Laut dem Nachrichtenportal AllAfrica wurden insgesamt 670 FACA-Angehörige ausgebildet, darunter Offiziere, Unteroffiziere und einfache Soldaten. Die Ausbildung umfasste moderne Kampftechniken, taktische Operationen, Disziplin und humanitäres Völkerrecht. Ziel sei es, die operative Effizienz und Glaubwürdigkeit der nationalen Streitkräfte zu stärken, die seit Jahren mit internen Konflikten und Instabilität kämpfen.

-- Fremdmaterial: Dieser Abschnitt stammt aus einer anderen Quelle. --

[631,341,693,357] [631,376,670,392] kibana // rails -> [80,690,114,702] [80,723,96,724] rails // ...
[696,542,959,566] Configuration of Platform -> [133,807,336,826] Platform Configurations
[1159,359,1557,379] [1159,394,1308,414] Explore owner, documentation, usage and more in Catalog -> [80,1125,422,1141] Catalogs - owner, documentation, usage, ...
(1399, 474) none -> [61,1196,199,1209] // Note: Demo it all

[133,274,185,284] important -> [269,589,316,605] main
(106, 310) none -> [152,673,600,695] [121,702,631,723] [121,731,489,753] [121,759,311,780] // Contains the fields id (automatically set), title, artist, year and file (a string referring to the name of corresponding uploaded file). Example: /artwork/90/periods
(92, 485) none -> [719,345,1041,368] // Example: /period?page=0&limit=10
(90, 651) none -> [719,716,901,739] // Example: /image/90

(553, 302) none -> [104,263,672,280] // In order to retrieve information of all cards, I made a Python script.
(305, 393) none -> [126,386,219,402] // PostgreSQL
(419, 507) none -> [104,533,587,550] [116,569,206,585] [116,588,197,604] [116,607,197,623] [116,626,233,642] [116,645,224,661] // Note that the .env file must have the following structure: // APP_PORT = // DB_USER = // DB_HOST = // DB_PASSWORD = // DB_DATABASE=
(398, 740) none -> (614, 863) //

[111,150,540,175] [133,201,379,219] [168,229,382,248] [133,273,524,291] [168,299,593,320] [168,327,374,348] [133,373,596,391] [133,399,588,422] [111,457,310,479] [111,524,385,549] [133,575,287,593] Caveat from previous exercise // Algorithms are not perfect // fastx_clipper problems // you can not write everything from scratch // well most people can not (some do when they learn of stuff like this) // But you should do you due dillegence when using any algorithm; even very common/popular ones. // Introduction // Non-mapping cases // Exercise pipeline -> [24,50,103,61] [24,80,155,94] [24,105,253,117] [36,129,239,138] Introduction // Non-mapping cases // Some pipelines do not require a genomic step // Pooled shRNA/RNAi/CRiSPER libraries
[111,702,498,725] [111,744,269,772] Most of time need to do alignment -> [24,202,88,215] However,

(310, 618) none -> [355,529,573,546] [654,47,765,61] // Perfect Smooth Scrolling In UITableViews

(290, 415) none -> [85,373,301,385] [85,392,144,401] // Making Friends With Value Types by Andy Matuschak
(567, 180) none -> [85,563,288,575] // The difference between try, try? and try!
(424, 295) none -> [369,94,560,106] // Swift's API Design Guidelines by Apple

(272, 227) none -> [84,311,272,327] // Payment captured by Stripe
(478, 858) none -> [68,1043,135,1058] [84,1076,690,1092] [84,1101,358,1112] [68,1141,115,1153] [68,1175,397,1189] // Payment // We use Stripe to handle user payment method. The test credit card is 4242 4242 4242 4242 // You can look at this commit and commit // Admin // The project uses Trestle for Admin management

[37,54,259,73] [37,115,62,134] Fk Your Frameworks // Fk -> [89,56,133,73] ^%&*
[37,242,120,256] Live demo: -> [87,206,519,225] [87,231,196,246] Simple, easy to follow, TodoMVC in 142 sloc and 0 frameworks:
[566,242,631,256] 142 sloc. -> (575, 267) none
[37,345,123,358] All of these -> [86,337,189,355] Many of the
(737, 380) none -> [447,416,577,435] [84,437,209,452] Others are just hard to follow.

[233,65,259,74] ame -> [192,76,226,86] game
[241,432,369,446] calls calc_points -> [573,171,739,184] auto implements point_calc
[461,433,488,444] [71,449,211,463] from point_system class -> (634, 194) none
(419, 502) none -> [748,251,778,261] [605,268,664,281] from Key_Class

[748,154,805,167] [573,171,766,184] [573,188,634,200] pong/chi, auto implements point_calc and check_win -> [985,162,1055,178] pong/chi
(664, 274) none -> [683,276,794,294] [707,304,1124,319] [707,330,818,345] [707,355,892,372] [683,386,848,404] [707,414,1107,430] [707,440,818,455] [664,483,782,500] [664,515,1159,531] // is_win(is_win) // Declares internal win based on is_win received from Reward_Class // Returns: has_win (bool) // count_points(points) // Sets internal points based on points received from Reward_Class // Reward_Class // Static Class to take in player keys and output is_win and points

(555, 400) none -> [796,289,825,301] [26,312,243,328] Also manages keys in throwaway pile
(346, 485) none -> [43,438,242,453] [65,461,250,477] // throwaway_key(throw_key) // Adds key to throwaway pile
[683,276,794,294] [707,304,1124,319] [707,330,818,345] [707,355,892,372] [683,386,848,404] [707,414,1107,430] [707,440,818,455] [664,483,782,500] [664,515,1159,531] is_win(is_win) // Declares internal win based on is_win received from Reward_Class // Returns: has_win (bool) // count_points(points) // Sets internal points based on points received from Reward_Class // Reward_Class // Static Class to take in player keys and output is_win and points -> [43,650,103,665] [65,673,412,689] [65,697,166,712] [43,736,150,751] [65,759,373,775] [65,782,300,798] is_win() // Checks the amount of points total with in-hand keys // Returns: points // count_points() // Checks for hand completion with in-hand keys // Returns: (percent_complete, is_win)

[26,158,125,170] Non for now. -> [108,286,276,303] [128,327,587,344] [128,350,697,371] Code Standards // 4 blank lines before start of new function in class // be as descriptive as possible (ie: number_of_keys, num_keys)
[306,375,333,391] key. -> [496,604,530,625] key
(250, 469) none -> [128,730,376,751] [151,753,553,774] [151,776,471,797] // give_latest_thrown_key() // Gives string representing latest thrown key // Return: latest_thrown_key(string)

Die Zusammenarbeit mit Ruanda hat in den letzten Jahren stark zugenommen, nachdem Präsident Faustin-Archange Touadéra auf ruandische Militärberater und Truppen zurückgriff, um die innere Sicherheit zu stabilisieren. Die Ausbildungsprogramme werden als entscheidender Beitrag zur langfristigen Stabilisierung des Landes angesehen, das weiterhin von bewaffneten Gruppen bedroht wird.
Internationale Beobachter begrüßen die Initiative, betonen jedoch die Notwendigkeit einer transparenten Integration der ausgebildeten Soldaten sowie der Einhaltung menschenrechtlicher Standards. Die Fortsetzung solcher Programme könnte entscheidend dafür sein, ob die FACA tatsächlich zu einer schlagkräftigen und verantwortungsvollen Institution heranreift.